- **EXERCISE**:
From the records below, transcribe only the lines running from the one with "[251,287,312,300] diesel ->" through the one with "[90,483,211,497] // haskell: TODO". Keep both of those end lines.

- **MATERIAL PROVIDED**:
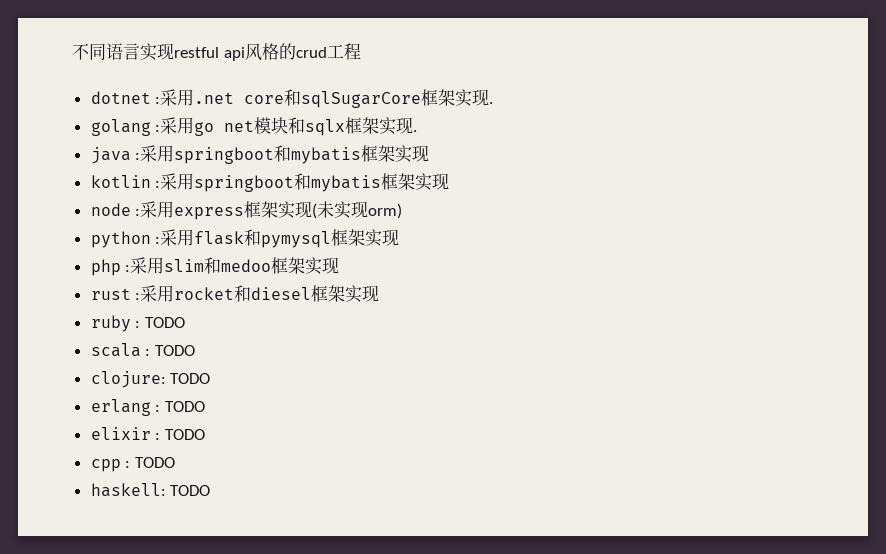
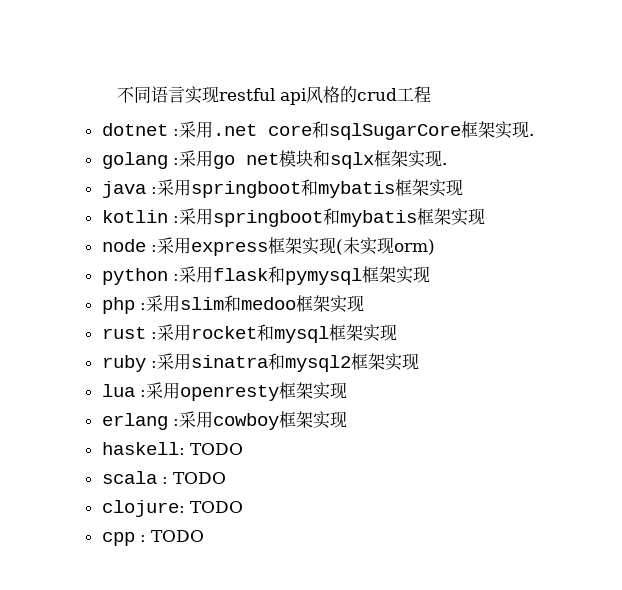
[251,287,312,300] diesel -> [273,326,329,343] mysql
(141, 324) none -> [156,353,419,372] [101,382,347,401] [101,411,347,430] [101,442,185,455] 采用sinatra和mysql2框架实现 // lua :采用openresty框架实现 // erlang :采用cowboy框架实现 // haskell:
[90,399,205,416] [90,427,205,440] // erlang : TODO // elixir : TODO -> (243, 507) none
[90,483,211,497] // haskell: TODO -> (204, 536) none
--
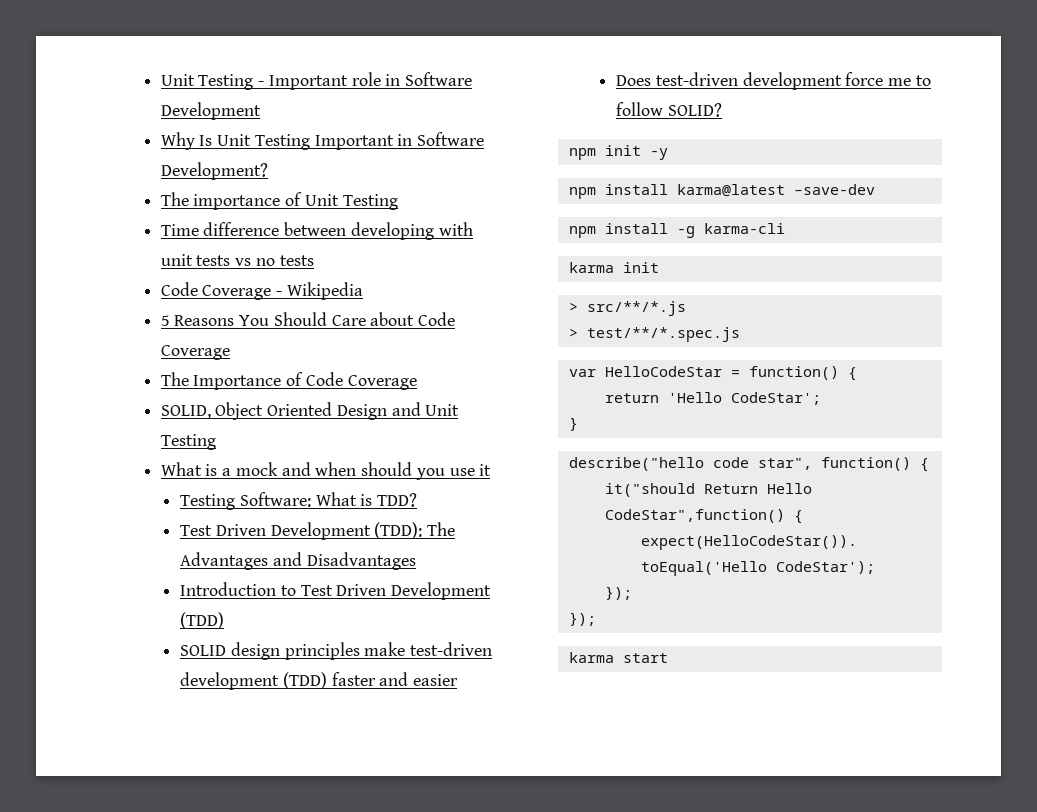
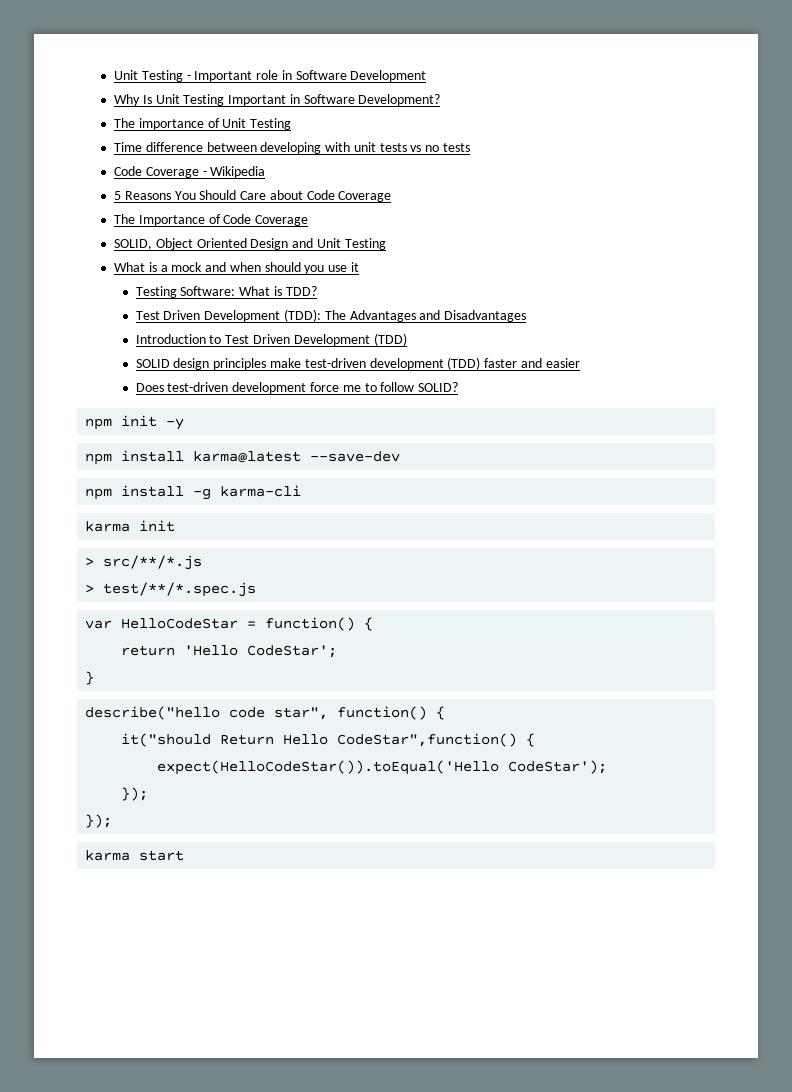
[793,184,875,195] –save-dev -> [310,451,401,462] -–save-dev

- **EXERCISE SOLUTION**:
[251,287,312,300] diesel -> [273,326,329,343] mysql
(141, 324) none -> [156,353,419,372] [101,382,347,401] [101,411,347,430] [101,442,185,455] 采用sinatra和mysql2框架实现 // lua :采用openresty框架实现 // erlang :采用cowboy框架实现 // haskell:
[90,399,205,416] [90,427,205,440] // erlang : TODO // elixir : TODO -> (243, 507) none
[90,483,211,497] // haskell: TODO -> (204, 536) none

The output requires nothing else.